Work to be completed
Across all the records, filter for lines with the word "none" and copy them.

Entries supplied
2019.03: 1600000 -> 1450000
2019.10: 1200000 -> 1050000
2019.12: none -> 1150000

==

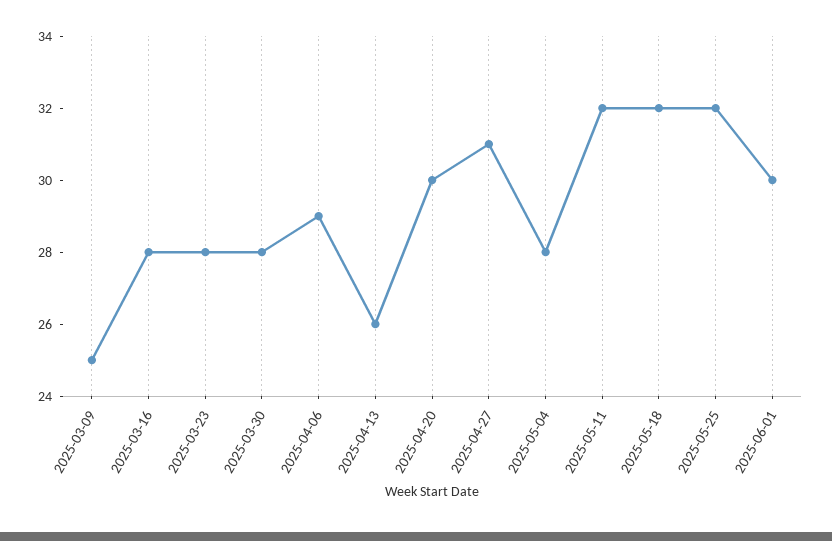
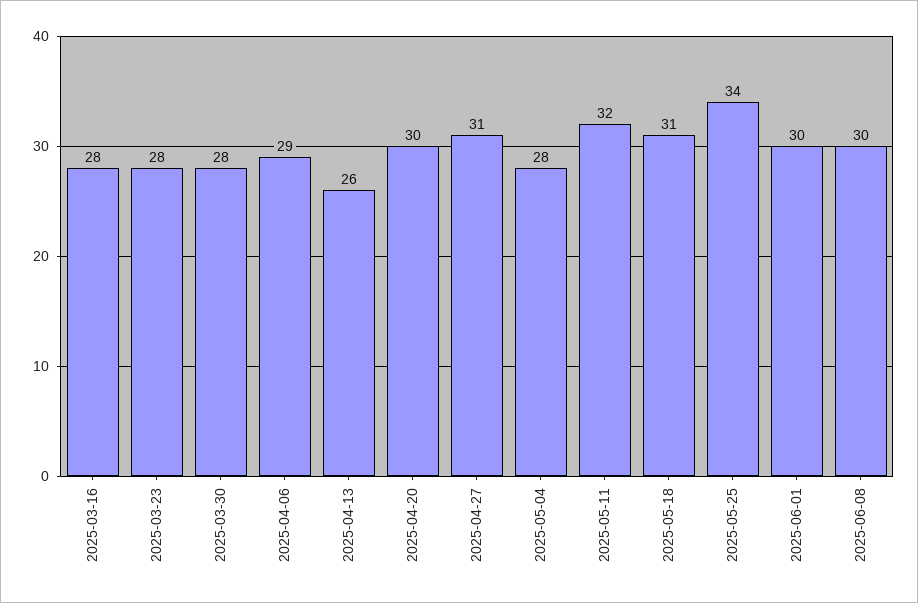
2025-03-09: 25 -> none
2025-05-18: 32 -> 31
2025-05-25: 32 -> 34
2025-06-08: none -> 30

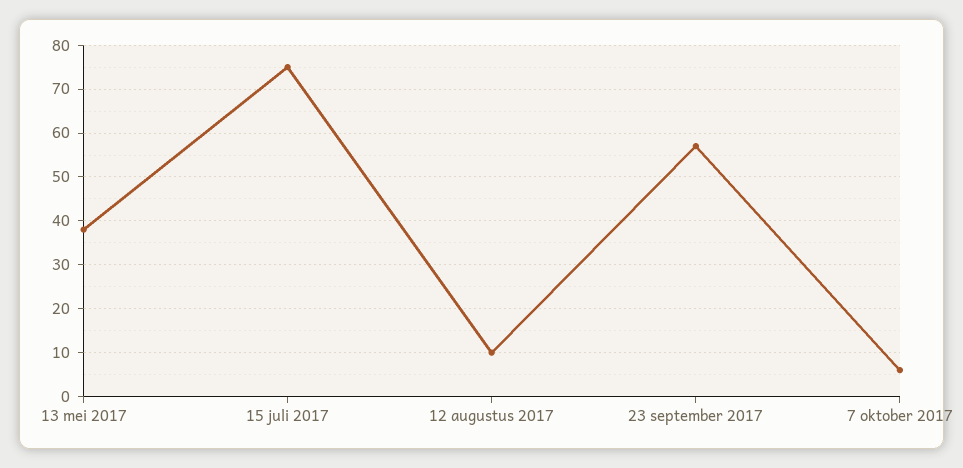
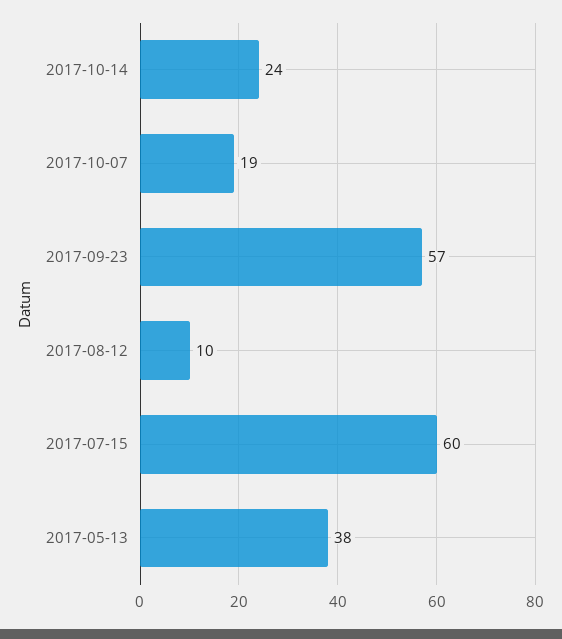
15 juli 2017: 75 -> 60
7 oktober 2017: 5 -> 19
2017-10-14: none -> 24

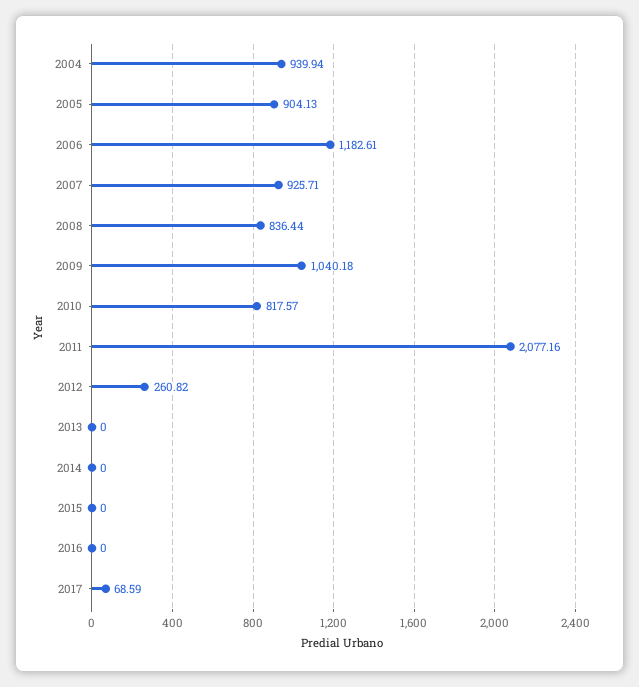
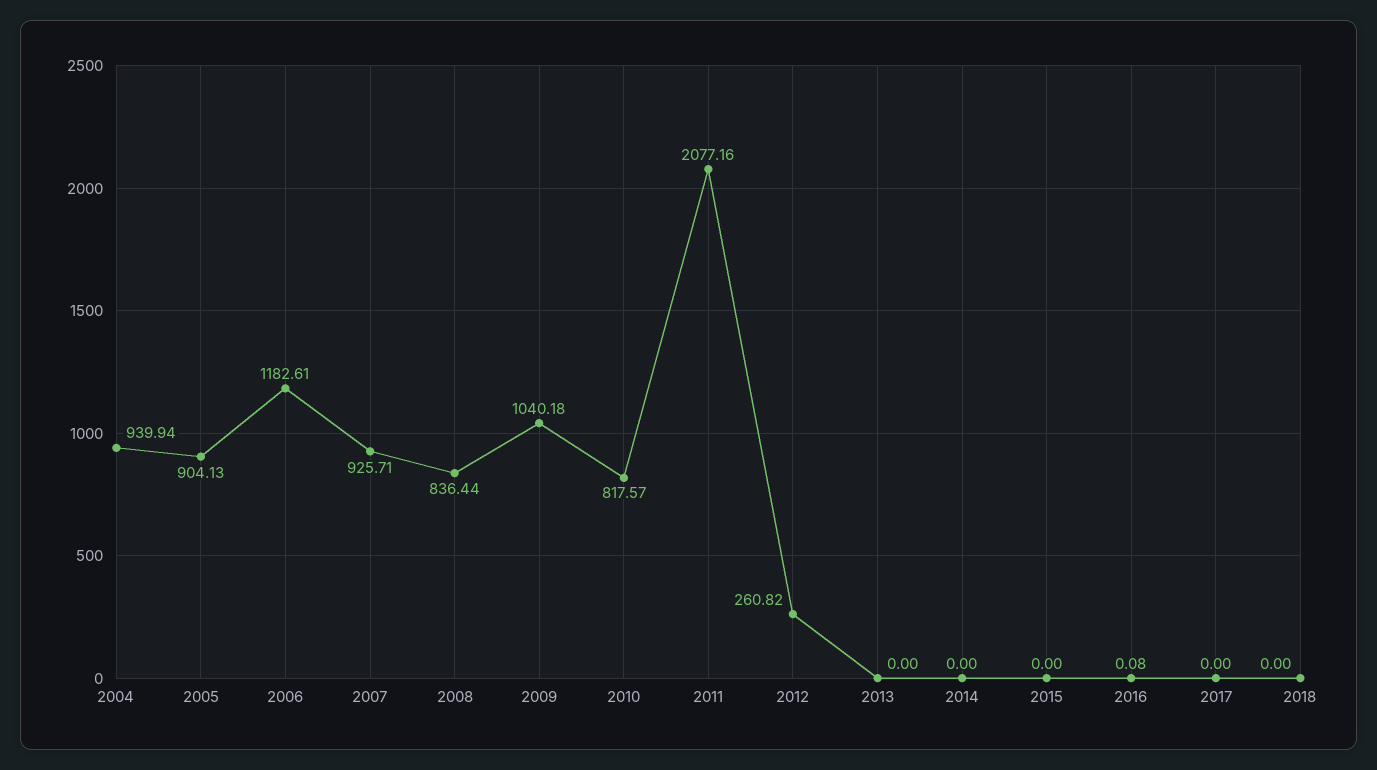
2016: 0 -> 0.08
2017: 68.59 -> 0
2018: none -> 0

* * *

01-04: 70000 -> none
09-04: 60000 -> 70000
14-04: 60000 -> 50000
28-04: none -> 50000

Written response
2019.12: none -> 1150000
2025-03-09: 25 -> none
2025-06-08: none -> 30
2017-10-14: none -> 24
2018: none -> 0
01-04: 70000 -> none
28-04: none -> 50000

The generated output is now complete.